DATA EXTRACTS |
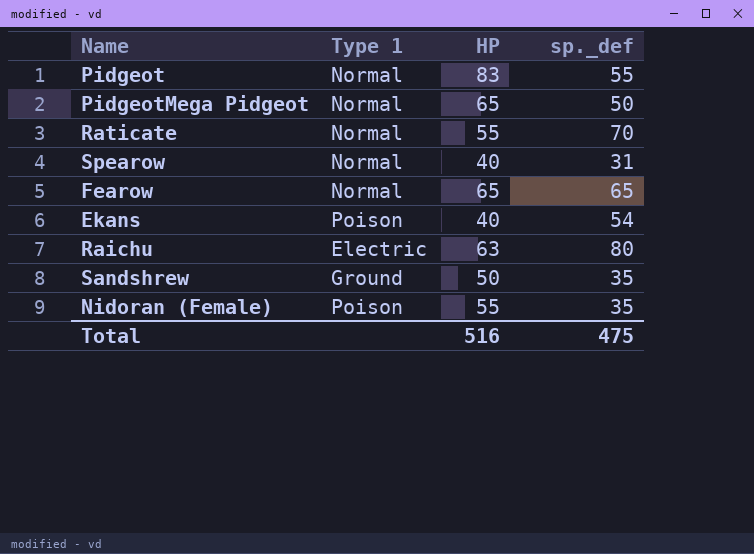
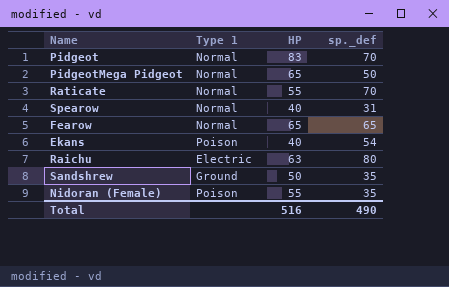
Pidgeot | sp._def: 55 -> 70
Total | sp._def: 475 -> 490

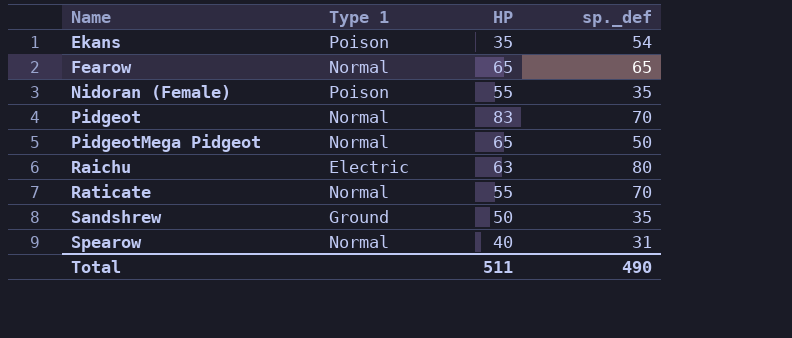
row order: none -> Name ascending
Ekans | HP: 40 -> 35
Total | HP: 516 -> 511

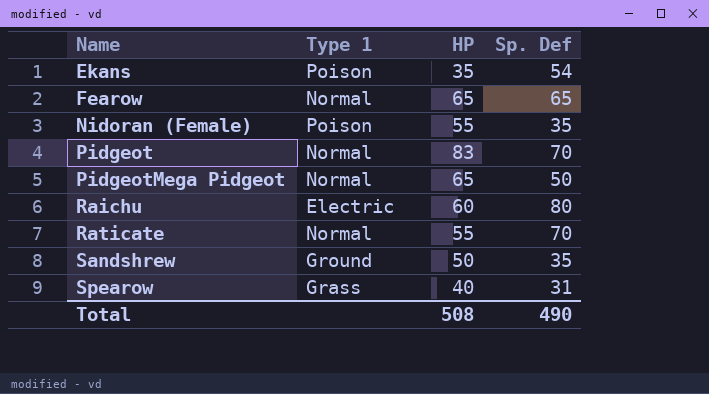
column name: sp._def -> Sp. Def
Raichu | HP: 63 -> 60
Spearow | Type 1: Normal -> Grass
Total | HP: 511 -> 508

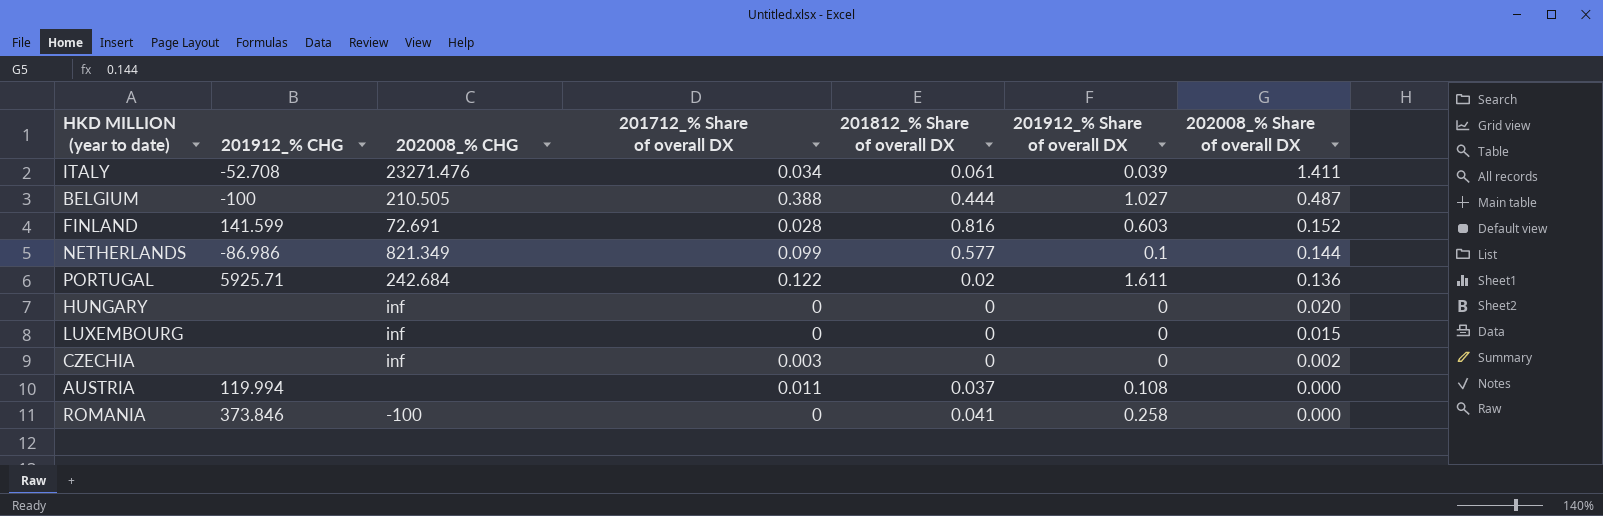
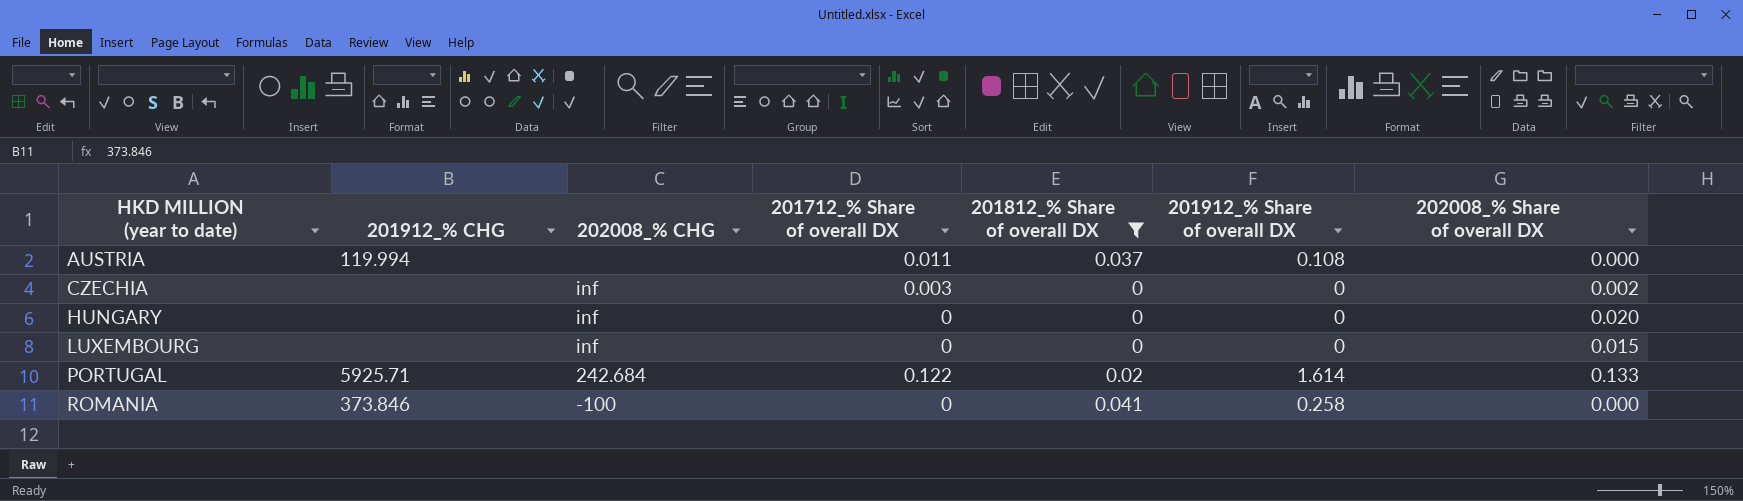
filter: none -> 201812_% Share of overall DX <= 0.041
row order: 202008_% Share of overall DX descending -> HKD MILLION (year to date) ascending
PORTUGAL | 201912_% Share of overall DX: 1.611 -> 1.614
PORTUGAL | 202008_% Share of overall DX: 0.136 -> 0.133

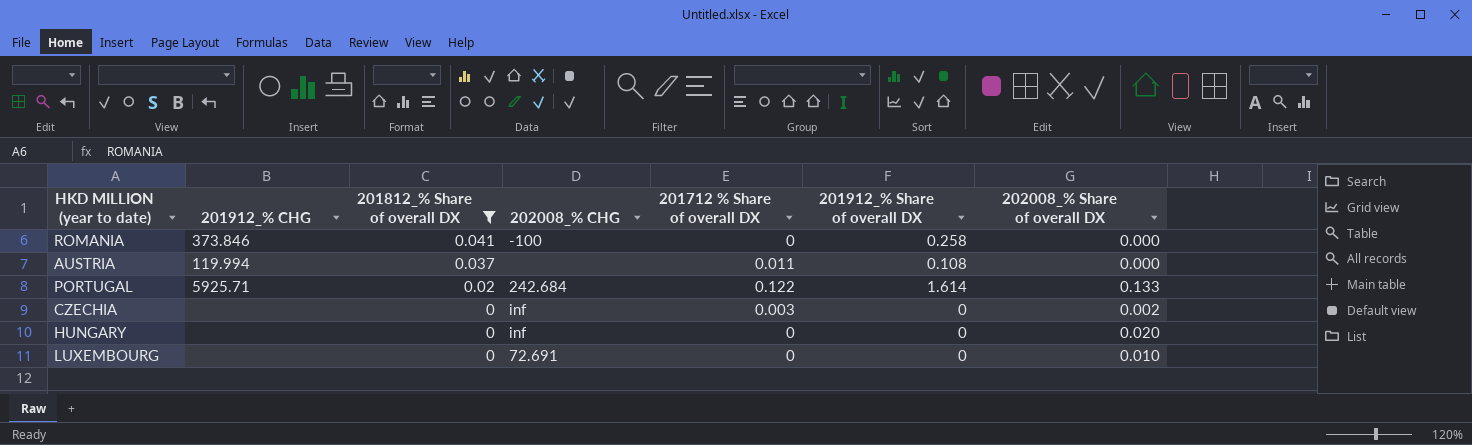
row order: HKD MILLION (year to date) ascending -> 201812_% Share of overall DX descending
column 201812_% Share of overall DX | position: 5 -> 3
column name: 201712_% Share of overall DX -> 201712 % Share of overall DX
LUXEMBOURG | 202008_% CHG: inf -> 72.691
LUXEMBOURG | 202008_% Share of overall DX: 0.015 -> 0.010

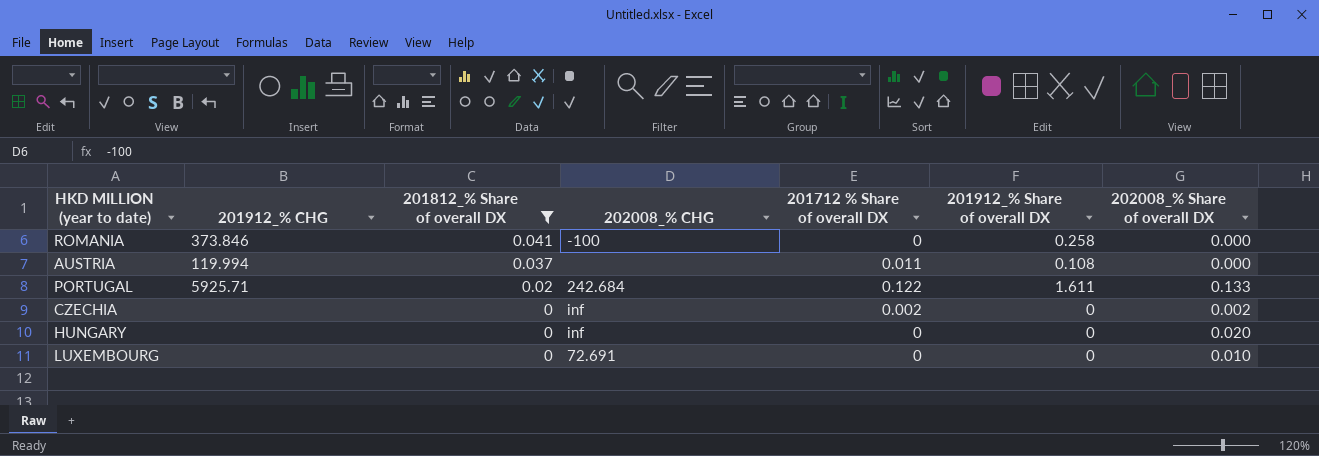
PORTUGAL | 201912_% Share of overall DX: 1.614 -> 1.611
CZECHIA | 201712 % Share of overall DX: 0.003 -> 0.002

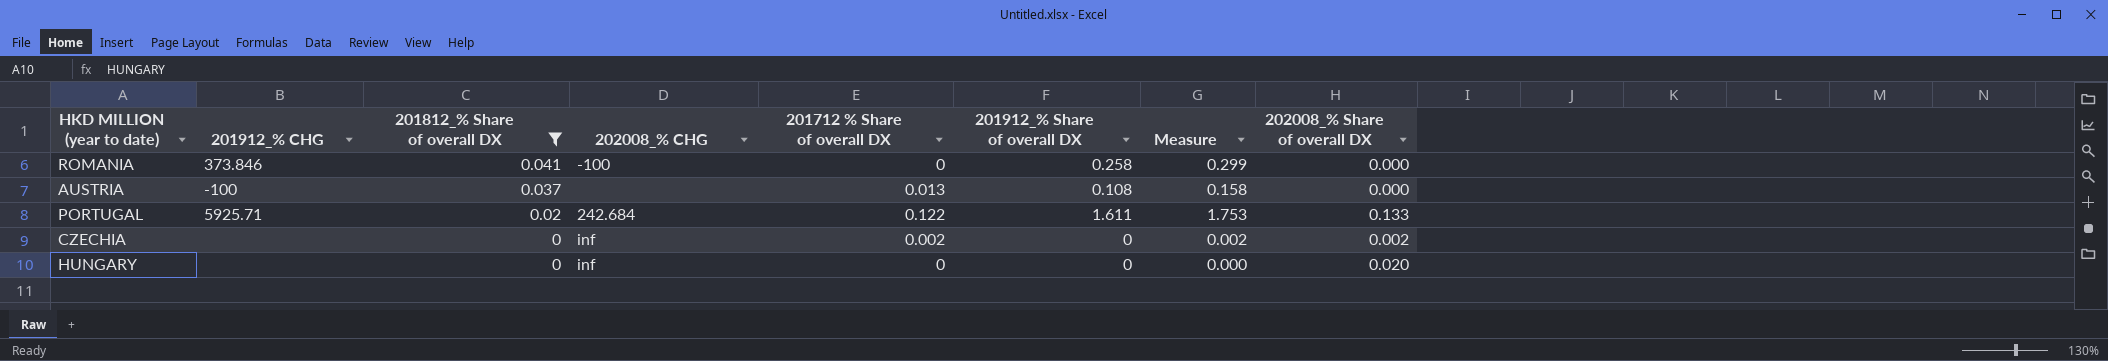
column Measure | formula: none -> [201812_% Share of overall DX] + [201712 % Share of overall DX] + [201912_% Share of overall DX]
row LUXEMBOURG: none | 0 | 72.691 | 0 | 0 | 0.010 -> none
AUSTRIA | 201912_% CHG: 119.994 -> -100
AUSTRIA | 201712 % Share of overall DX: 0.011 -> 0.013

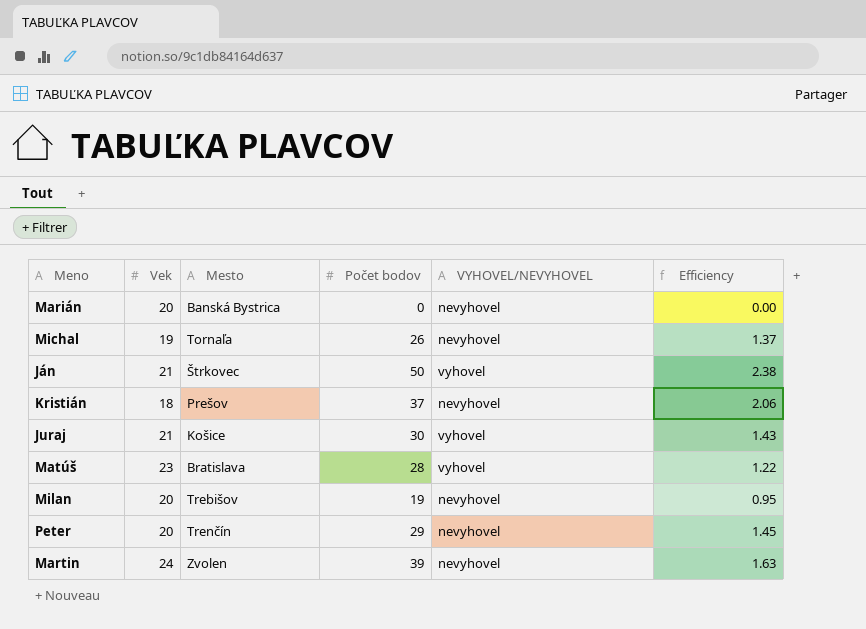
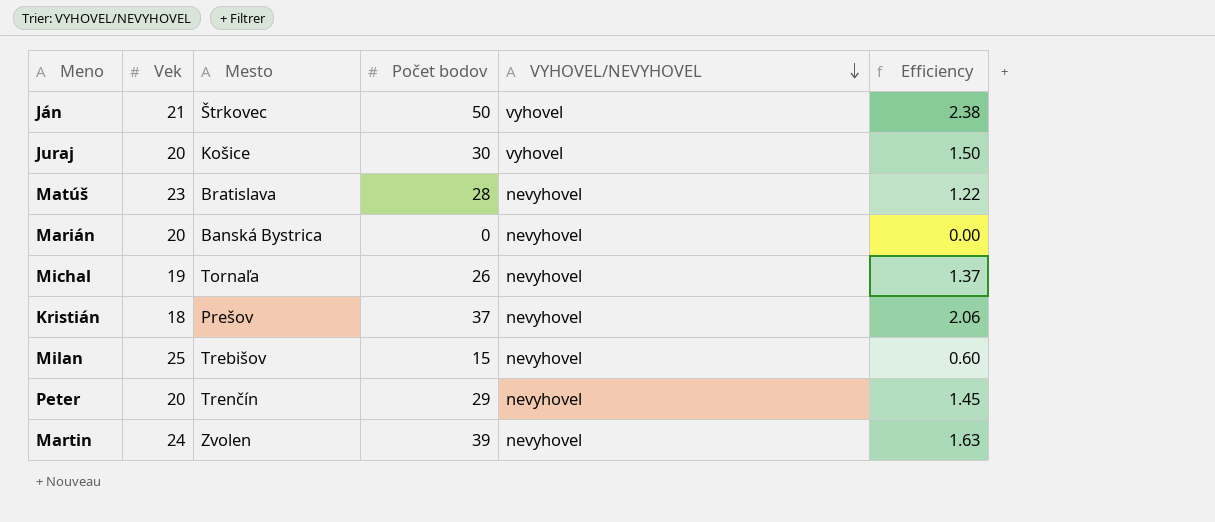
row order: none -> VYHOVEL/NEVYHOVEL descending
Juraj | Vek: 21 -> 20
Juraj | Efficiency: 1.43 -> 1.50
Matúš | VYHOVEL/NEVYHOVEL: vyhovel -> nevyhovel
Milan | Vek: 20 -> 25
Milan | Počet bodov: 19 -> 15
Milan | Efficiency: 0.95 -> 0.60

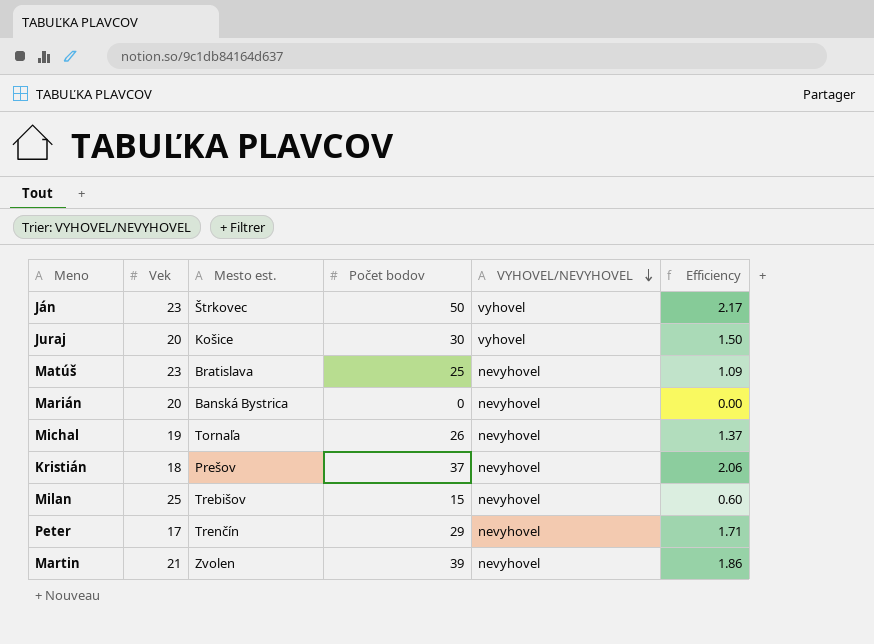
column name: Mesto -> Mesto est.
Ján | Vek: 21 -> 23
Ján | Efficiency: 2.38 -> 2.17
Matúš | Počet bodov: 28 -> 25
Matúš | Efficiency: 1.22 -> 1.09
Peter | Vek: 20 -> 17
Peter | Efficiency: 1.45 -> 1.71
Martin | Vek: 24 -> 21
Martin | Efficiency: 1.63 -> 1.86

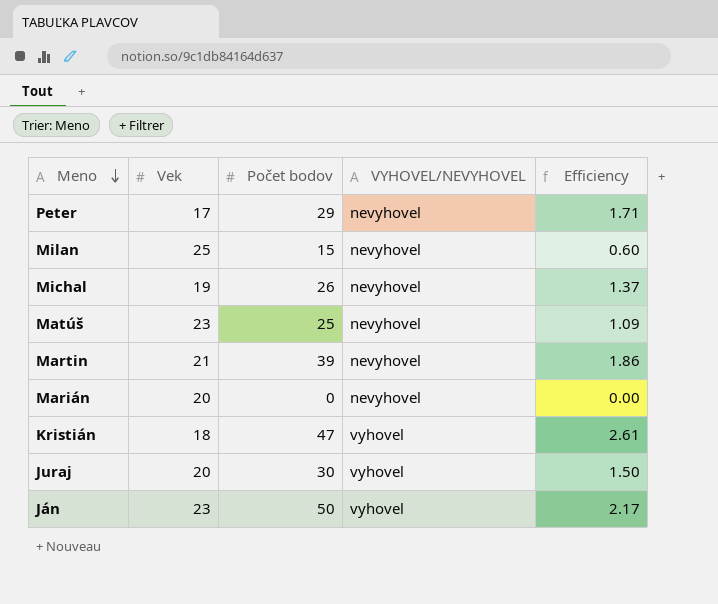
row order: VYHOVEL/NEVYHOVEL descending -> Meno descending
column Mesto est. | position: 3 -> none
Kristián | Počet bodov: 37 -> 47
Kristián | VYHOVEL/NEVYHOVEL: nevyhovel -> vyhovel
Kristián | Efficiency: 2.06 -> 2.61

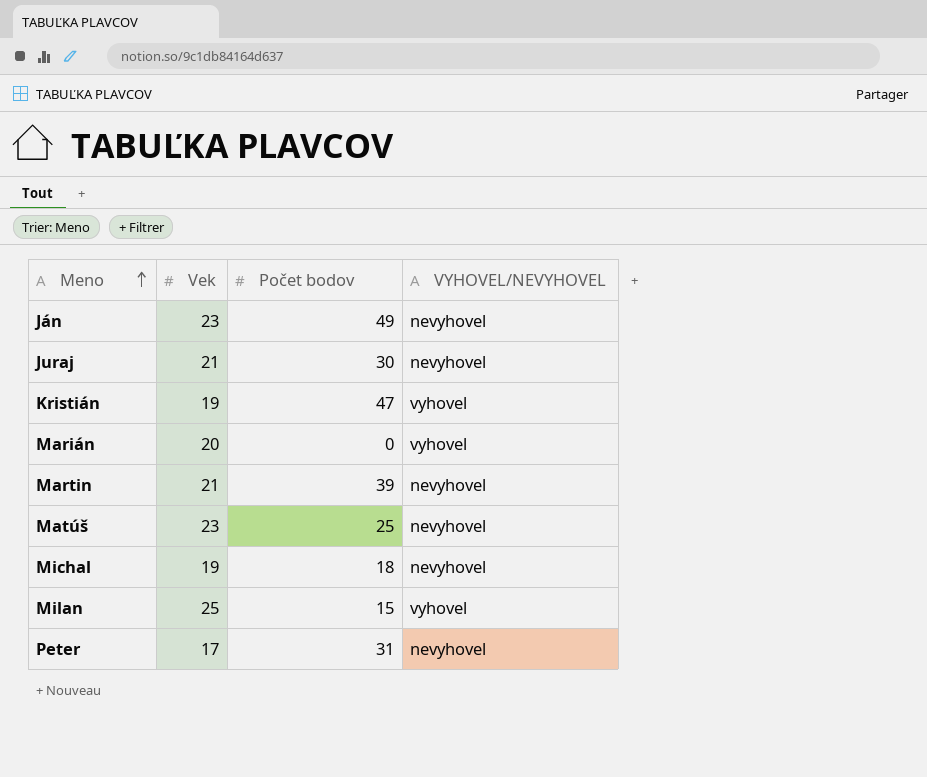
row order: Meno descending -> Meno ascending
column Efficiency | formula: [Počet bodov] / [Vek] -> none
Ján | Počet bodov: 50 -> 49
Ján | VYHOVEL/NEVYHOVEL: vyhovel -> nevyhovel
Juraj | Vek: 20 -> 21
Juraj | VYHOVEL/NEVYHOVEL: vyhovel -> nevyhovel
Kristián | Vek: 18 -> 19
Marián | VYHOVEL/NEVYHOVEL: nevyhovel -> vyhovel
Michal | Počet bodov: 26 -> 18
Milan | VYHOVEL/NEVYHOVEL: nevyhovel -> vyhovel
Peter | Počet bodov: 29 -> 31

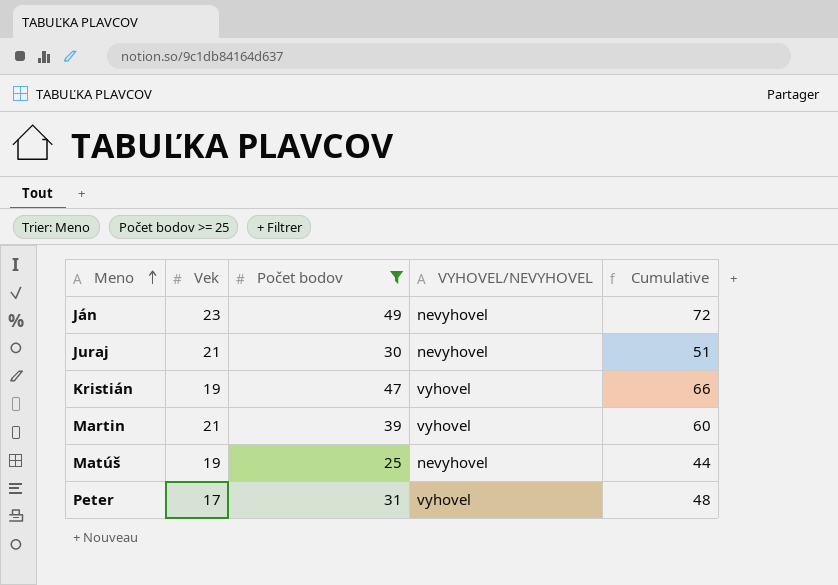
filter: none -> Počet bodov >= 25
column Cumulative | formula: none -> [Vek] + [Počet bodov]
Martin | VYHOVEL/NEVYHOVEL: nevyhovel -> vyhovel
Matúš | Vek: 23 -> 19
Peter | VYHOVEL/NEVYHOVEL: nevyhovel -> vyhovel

WHAT YOU ARE ASKED TO DO | Quote exactly the lines from the line that contains "Michal | Počet bodov: 26 -> 18" through the last line of the listing, please, leaving out all pictures.

RESPONSE AREA |
Michal | Počet bodov: 26 -> 18
Milan | VYHOVEL/NEVYHOVEL: nevyhovel -> vyhovel
Peter | Počet bodov: 29 -> 31

filter: none -> Počet bodov >= 25
column Cumulative | formula: none -> [Vek] + [Počet bodov]
Martin | VYHOVEL/NEVYHOVEL: nevyhovel -> vyhovel
Matúš | Vek: 23 -> 19
Peter | VYHOVEL/NEVYHOVEL: nevyhovel -> vyhovel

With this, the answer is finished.